● PROVIDED RECORDS
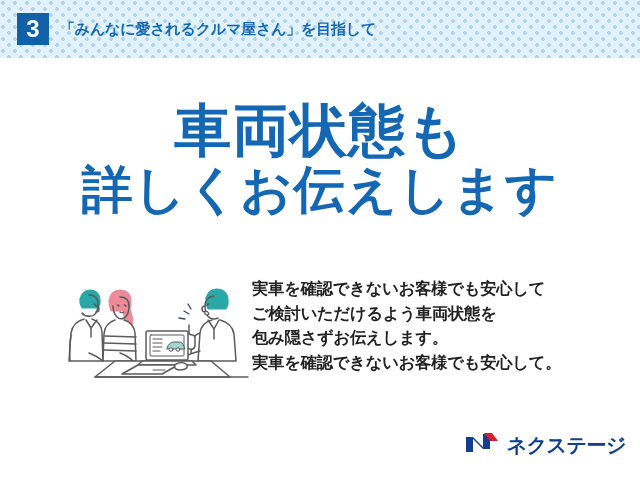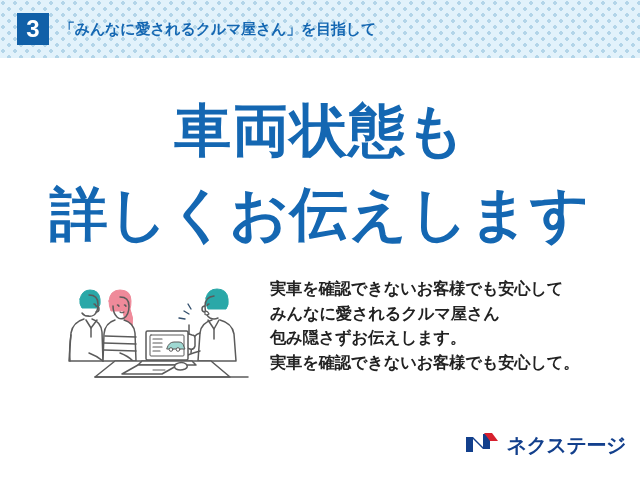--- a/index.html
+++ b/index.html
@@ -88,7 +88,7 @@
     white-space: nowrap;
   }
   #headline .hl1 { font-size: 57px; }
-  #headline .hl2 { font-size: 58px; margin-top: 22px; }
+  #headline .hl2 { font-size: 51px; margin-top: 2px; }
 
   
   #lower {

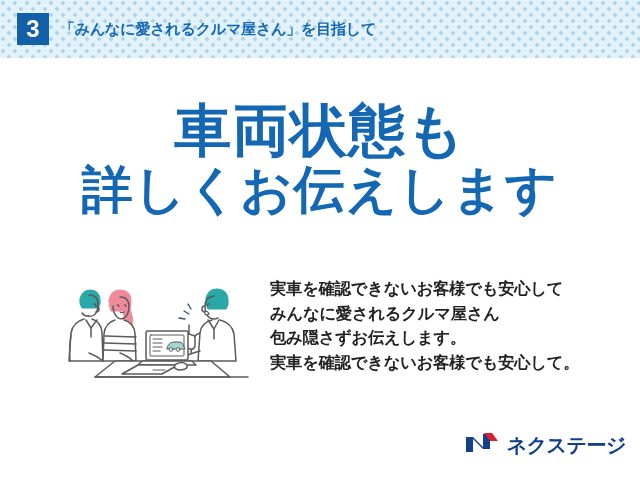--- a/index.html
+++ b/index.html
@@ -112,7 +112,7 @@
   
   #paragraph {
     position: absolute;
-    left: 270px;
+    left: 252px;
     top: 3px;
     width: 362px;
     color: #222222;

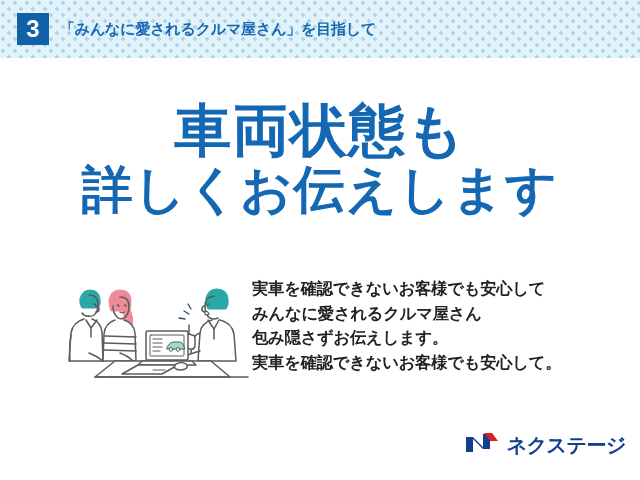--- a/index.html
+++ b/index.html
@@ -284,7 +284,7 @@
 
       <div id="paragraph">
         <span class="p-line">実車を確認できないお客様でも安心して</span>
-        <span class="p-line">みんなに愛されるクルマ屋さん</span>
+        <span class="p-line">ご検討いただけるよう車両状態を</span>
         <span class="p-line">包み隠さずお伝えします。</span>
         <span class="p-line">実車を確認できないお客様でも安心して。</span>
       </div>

● ABOUT THIS TASK
Write the listing above out again exactly, but not the images it holds.

● TASK SOLUTION
--- a/index.html
+++ b/index.html
@@ -88,7 +88,7 @@
     white-space: nowrap;
   }
   #headline .hl1 { font-size: 57px; }
-  #headline .hl2 { font-size: 58px; margin-top: 22px; }
+  #headline .hl2 { font-size: 51px; margin-top: 2px; }
 
   
   #lower {

--- a/index.html
+++ b/index.html
@@ -112,7 +112,7 @@
   
   #paragraph {
     position: absolute;
-    left: 270px;
+    left: 252px;
     top: 3px;
     width: 362px;
     color: #222222;

--- a/index.html
+++ b/index.html
@@ -284,7 +284,7 @@
 
       <div id="paragraph">
         <span class="p-line">実車を確認できないお客様でも安心して</span>
-        <span class="p-line">みんなに愛されるクルマ屋さん</span>
+        <span class="p-line">ご検討いただけるよう車両状態を</span>
         <span class="p-line">包み隠さずお伝えします。</span>
         <span class="p-line">実車を確認できないお客様でも安心して。</span>
       </div>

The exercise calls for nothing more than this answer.